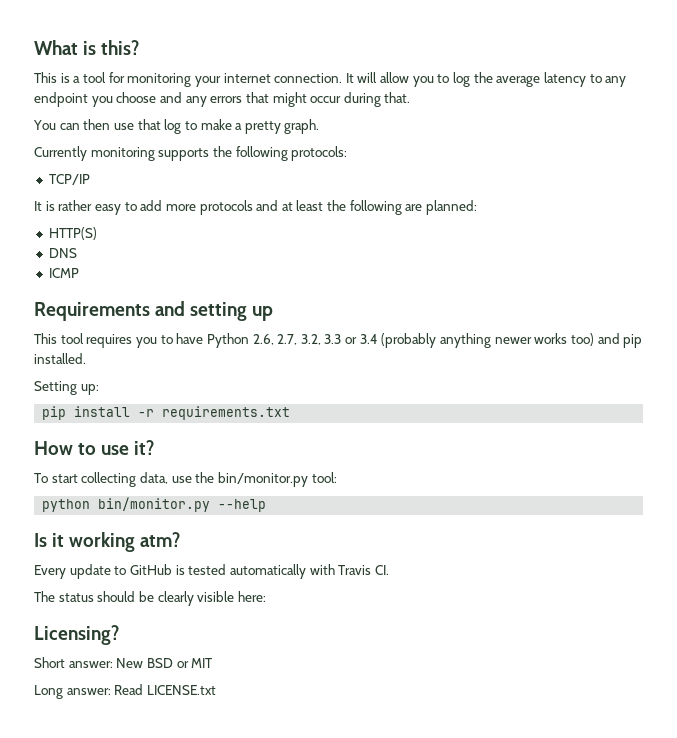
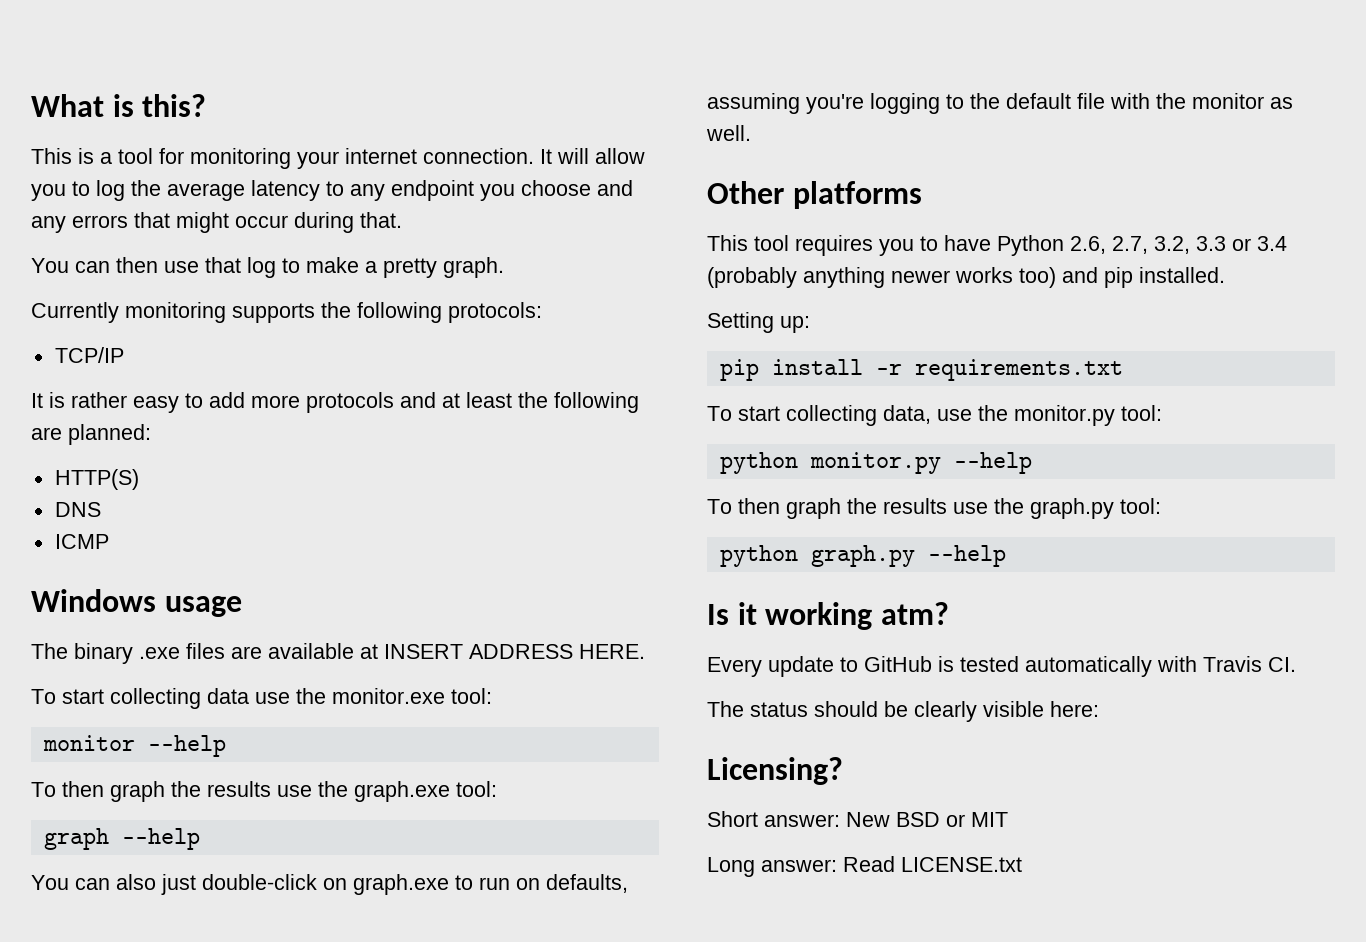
[34,301,274,321] Requirements and setting up -> [31,589,242,617] [31,643,645,664] [31,688,492,709] [42,735,226,757] [31,781,497,802] [43,828,200,850] [31,874,628,895] [707,93,1293,114] [706,125,751,141] [707,181,922,209] Windows usage // The binary .exe files are available at INSERT ADDRESS HERE. // To start collecting data use the monitor.exe tool: // monitor --help // To then graph the results use the graph.exe tool: // graph --help // You can also just double-click on graph.exe to run on defaults, assuming you're logging to the default file with the monitor as well. // Other platforms
[34,440,155,455] // How to use it? -> (1123, 370) none
[217,472,337,487] [42,497,211,512] bin/monitor.py tool: // python bin/monitor.py -> [1014,405,1162,426] [719,452,1032,474] [707,498,1161,519] [719,545,915,567] monitor.py tool: // python monitor.py --help // To then graph the results use the graph.py tool: // python graph.py

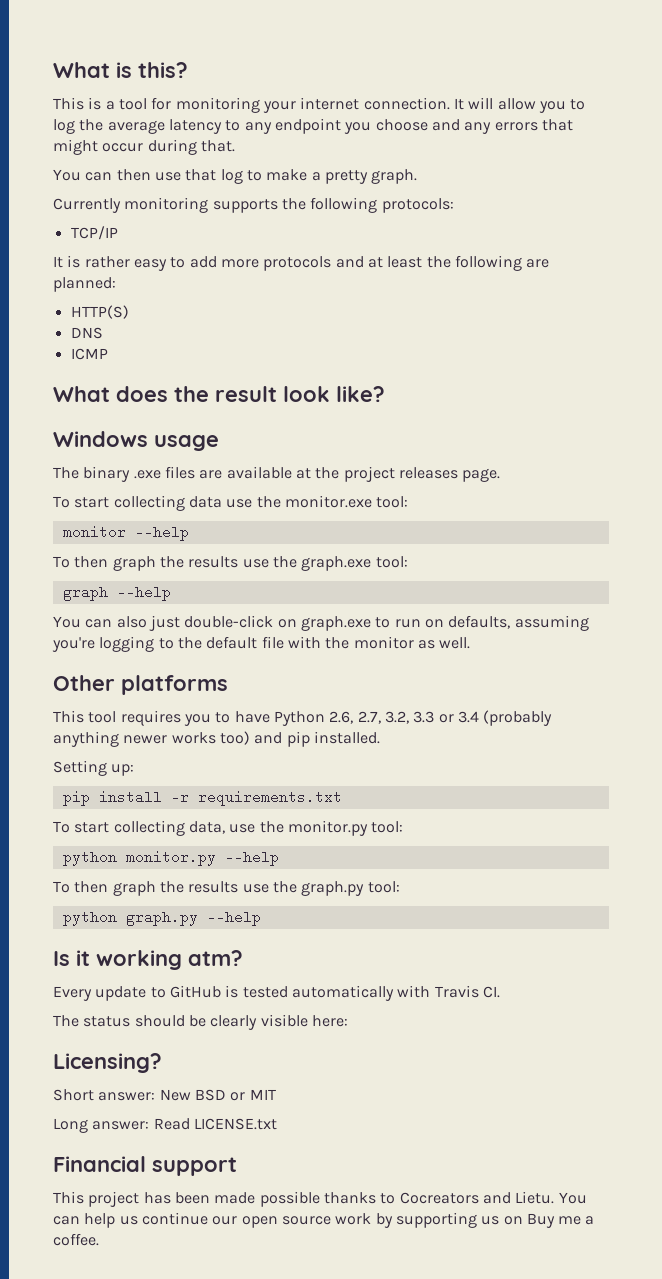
(109, 541) none -> [53,386,385,402] // What does the result look like?
[384,644,645,659] INSERT ADDRESS HERE. -> [315,466,501,482] the project releases page.
(1022, 864) none -> [53,1156,237,1176] [53,1191,587,1207] [53,1212,595,1228] [53,1233,99,1246] // Financial support // This project has been made possible thanks to Cocreators and Lietu. You can help us continue our open source work by supporting us on Buy me a coffee.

=======

* TASK
Reply with one number, the count of lines in the entries that hold the string "HERE".

* ANSWER TO THE EXERCISE
2